§ REQUIRED WORK
Exclude the images and transcribe the entries below precisely.
__________
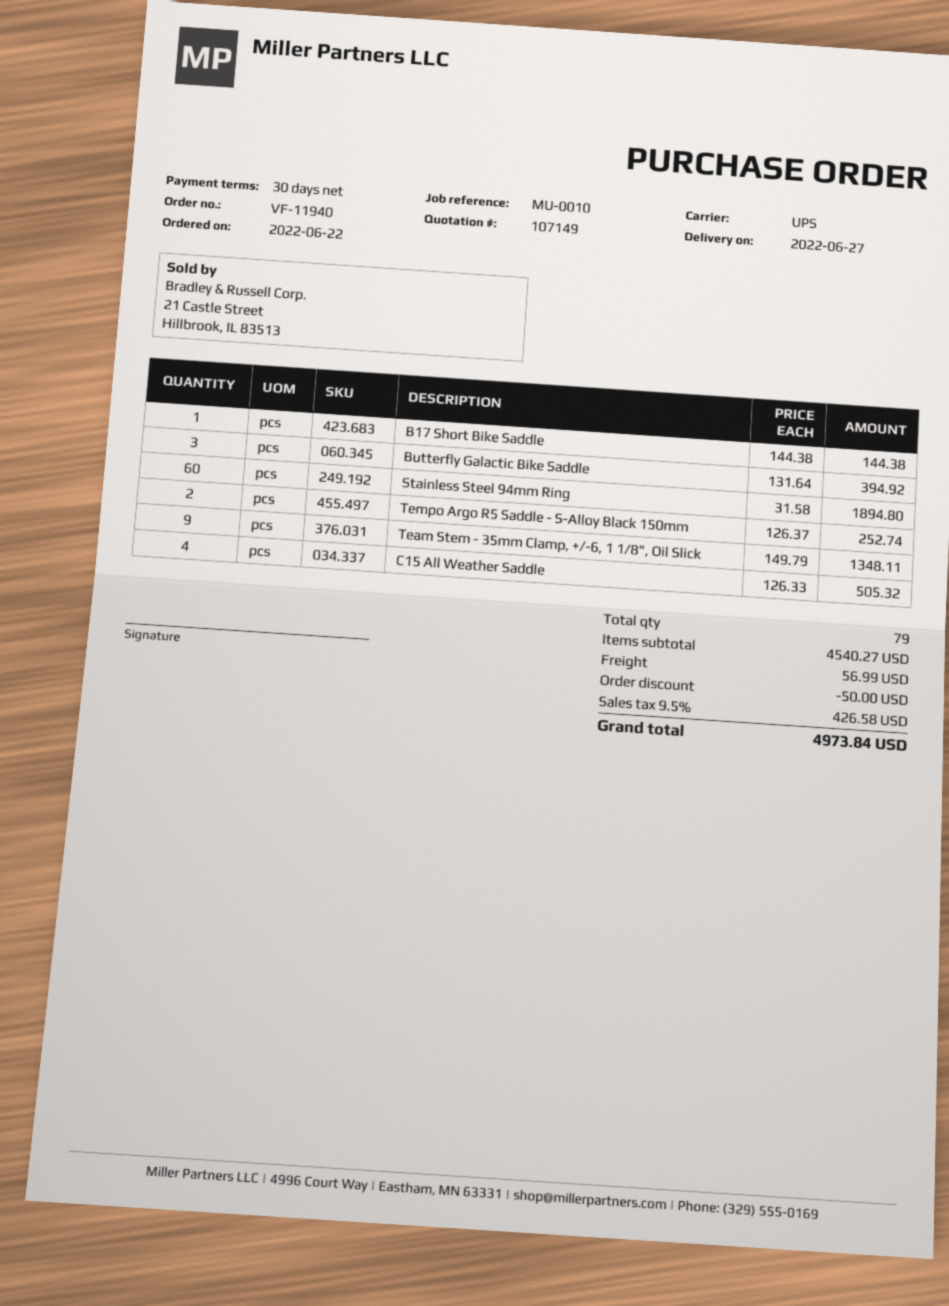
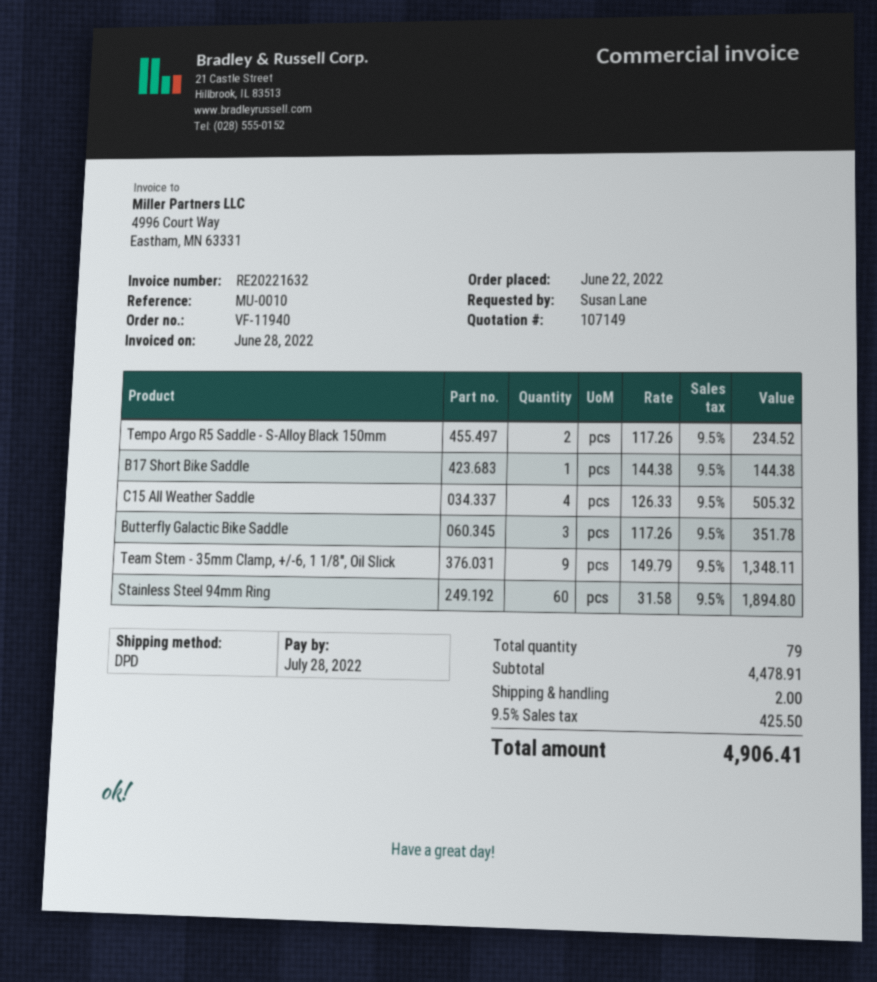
shipping method: UPS -> DPD
Butterfly Galactic Bike Saddle: 3 x 131.64 = 394.92 -> 3 x 117.26 = 351.78
Tempo Argo R5 Saddle - S-Alloy Black 150mm: 2 x 126.37 = 252.74 -> 2 x 117.26 = 234.52
subtotal: 4540.27 -> 4478.91
discount: 50.00 -> none
shipping: 56.99 -> 2.00
tax: 9.5% = 426.58 -> 9.5% = 425.50
total: 4973.84 -> 4906.41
__________
§ ANSWER TO THE PROBLEM
shipping method: UPS -> DPD
Butterfly Galactic Bike Saddle: 3 x 131.64 = 394.92 -> 3 x 117.26 = 351.78
Tempo Argo R5 Saddle - S-Alloy Black 150mm: 2 x 126.37 = 252.74 -> 2 x 117.26 = 234.52
subtotal: 4540.27 -> 4478.91
discount: 50.00 -> none
shipping: 56.99 -> 2.00
tax: 9.5% = 426.58 -> 9.5% = 425.50
total: 4973.84 -> 4906.41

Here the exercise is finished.